▶ _LISTED ENTRIES_
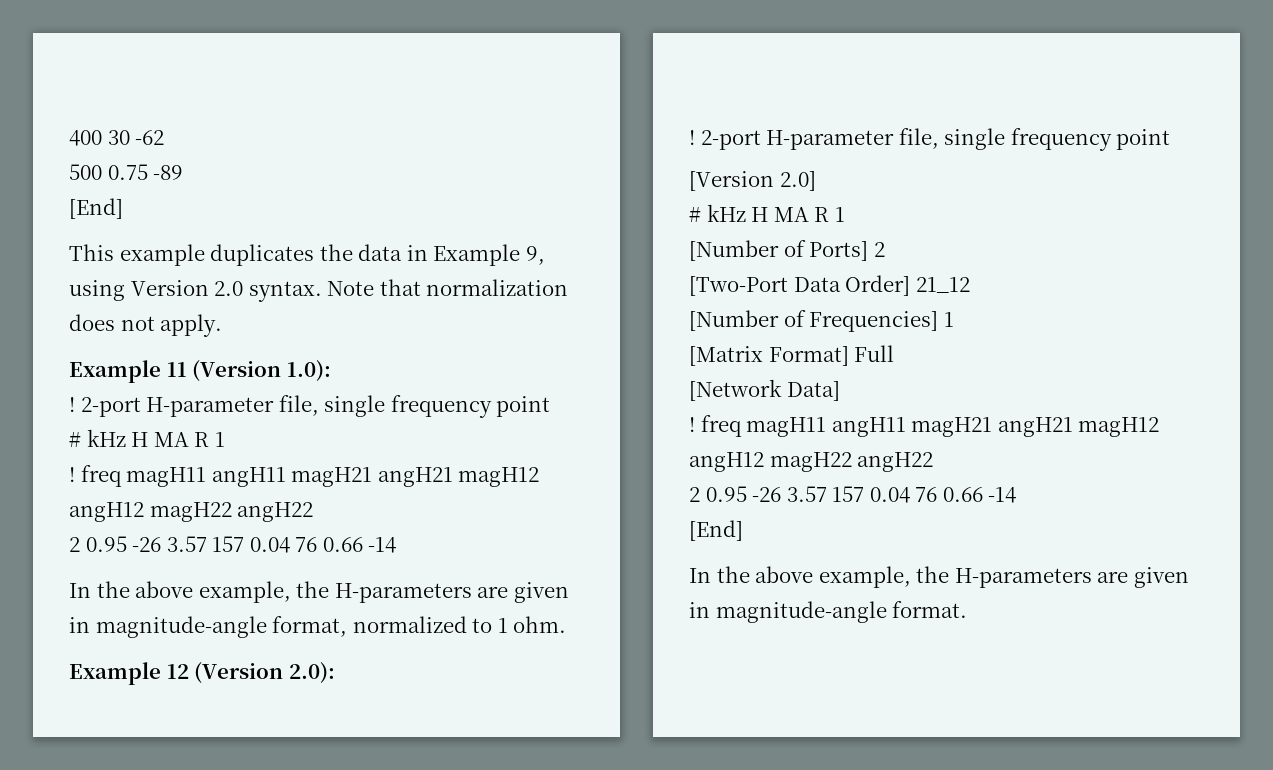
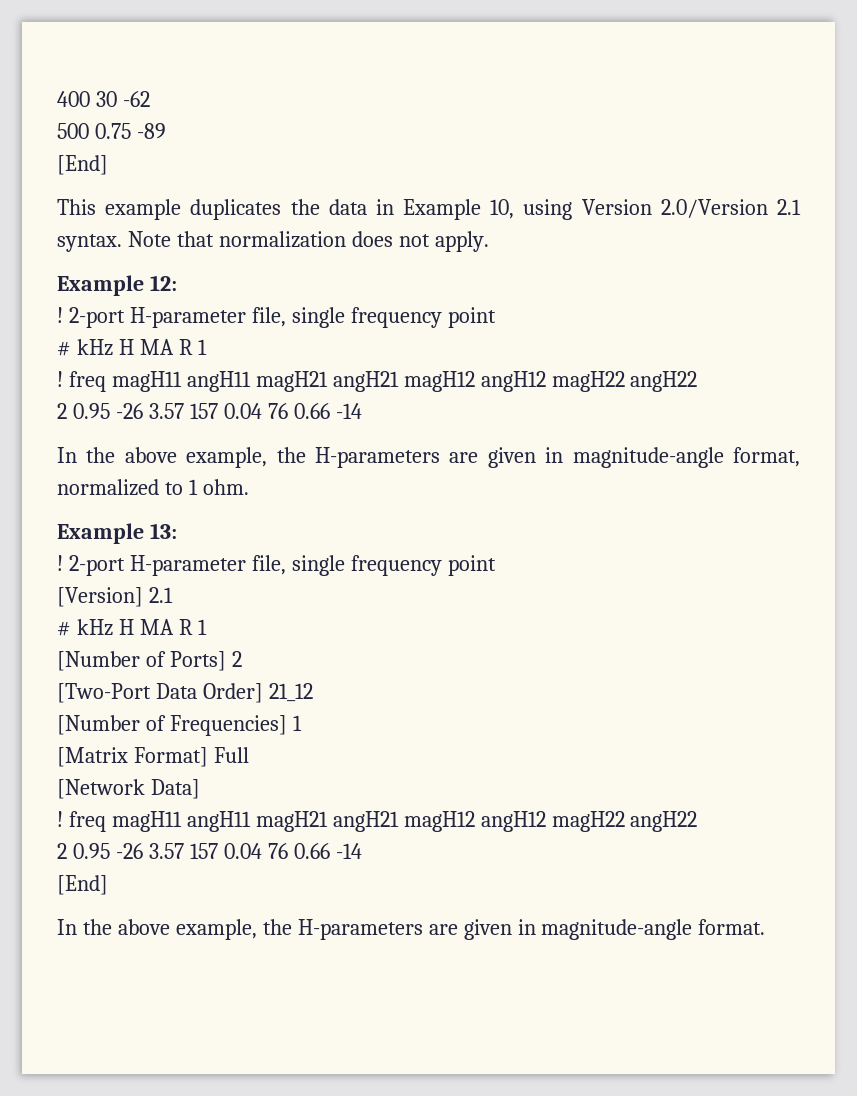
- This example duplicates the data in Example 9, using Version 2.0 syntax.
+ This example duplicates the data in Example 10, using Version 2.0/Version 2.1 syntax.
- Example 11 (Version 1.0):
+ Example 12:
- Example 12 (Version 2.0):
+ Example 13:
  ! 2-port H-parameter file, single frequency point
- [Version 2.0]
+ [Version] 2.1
==
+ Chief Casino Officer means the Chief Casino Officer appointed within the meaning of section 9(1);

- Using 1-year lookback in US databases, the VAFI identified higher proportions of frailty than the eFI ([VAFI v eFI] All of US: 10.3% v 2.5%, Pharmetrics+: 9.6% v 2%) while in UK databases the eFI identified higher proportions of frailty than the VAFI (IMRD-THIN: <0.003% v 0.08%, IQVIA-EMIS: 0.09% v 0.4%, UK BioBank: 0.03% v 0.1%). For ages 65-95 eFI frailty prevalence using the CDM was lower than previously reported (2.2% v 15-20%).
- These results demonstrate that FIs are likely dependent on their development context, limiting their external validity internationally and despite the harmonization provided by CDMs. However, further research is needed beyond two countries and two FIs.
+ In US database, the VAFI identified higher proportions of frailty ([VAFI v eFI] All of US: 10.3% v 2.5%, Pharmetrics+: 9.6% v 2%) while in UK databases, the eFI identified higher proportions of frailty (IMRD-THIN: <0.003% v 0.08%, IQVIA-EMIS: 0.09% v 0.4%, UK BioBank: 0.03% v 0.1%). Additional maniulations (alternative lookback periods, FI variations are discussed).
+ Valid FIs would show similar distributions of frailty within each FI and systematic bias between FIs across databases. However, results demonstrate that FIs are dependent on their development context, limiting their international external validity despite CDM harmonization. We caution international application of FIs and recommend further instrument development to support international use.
--
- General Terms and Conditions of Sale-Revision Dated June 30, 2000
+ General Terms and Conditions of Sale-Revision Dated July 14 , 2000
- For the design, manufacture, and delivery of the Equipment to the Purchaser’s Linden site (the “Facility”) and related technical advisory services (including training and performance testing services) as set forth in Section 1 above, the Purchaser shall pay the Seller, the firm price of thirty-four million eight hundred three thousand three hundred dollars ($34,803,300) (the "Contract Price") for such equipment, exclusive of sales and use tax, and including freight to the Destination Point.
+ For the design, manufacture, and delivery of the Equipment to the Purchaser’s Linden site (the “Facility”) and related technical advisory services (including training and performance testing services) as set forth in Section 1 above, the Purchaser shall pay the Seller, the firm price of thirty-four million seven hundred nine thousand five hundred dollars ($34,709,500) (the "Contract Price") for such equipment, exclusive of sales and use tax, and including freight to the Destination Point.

▶ _WHAT TO PRODUCE_
Copy down each line in the entries that has the word "Example".

▶ _EXPECTED ANSWER_
- This example duplicates the data in Example 9, using Version 2.0 syntax.
+ This example duplicates the data in Example 10, using Version 2.0/Version 2.1 syntax.
- Example 11 (Version 1.0):
+ Example 12:
- Example 12 (Version 2.0):
+ Example 13:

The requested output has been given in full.